Diversified to death?
Back when Netscape still was a thing, I tried out this Phoenix Milestone 16 preview build of what would eventually become Firefox after a few kerfuffles about who used which project name first. With the Netscape browser becoming less and less attractive after using it since its 4.x days, Firefox seemed like a breath of fresh air.
So what went wrong? I think that ironically one of the things that did Mozilla in was similar to what took out Netscape and Yahoo!: over-diversification, a lack of focus and a loss of marketshare on all fronts.

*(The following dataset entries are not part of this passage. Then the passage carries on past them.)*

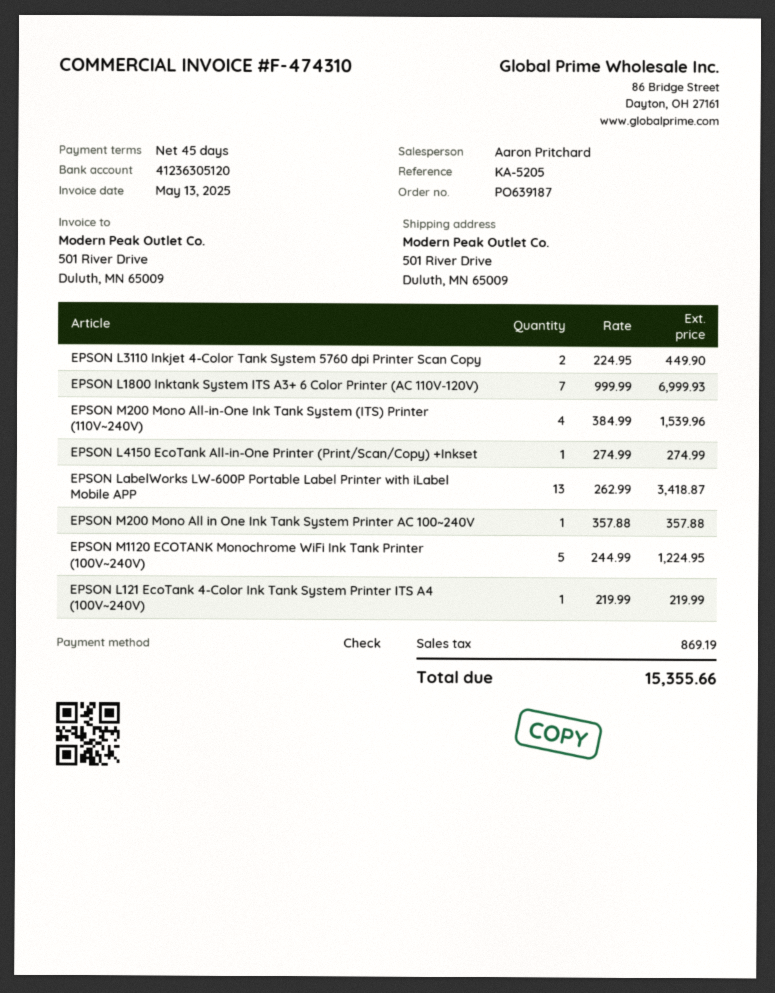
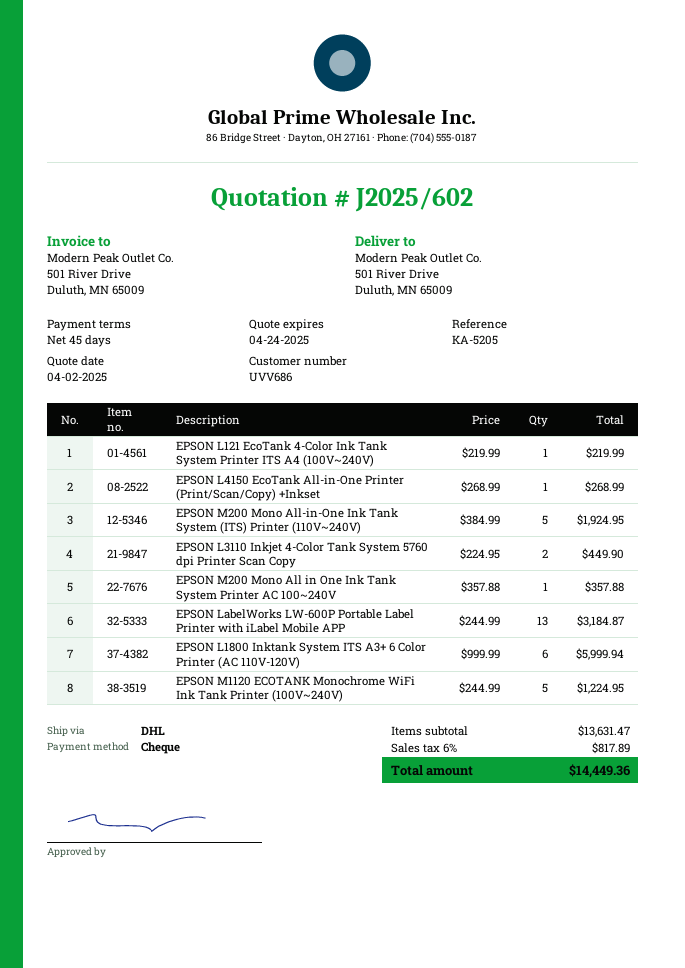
EPSON L1800 Inktank System ITS A3+ 6 Color Printer (AC 110V-120V): 7 x 999.99 = 6999.93 -> 6 x 999.99 = 5999.94
EPSON M200 Mono All-in-One Ink Tank System (ITS) Printer (110V~240V): 4 x 384.99 = 1539.96 -> 5 x 384.99 = 1924.95
EPSON L4150 EcoTank All-in-One Printer (Print/Scan/Copy) +Inkset: 1 x 274.99 = 274.99 -> 1 x 268.99 = 268.99
EPSON LabelWorks LW-600P Portable Label Printer with iLabel Mobile APP: 13 x 262.99 = 3418.87 -> 13 x 244.99 = 3184.87
tax: 869.19 -> 817.89
total: 15355.66 -> 14449.36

For those of us who used Firefox because it was not IE or Chrome, the 'Quantum' release of Firefox was a sad day, as it saw Mozilla aligning itself with Chrome in all but name. No more XUL, or the old-style extensions. Instead we got Chrome extensions and a browser that might as well have had the Chromium engine inside already. Maybe it's because Google is holding a lot of strings when it comes to Mozilla's existence that drove this. Maybe it was something else.
So now we have Phoenix^WFirebird^WFirefox, Thunderbird (-ish), Firefox OS, MDN, a new programming language, a whole new engine being written in said new language, a whole host of services (e.g. Pocket) trying to capitalise on the main projects, and now a Mozilla VPN service that rebrands an existing VPN service. What is Mozilla about again?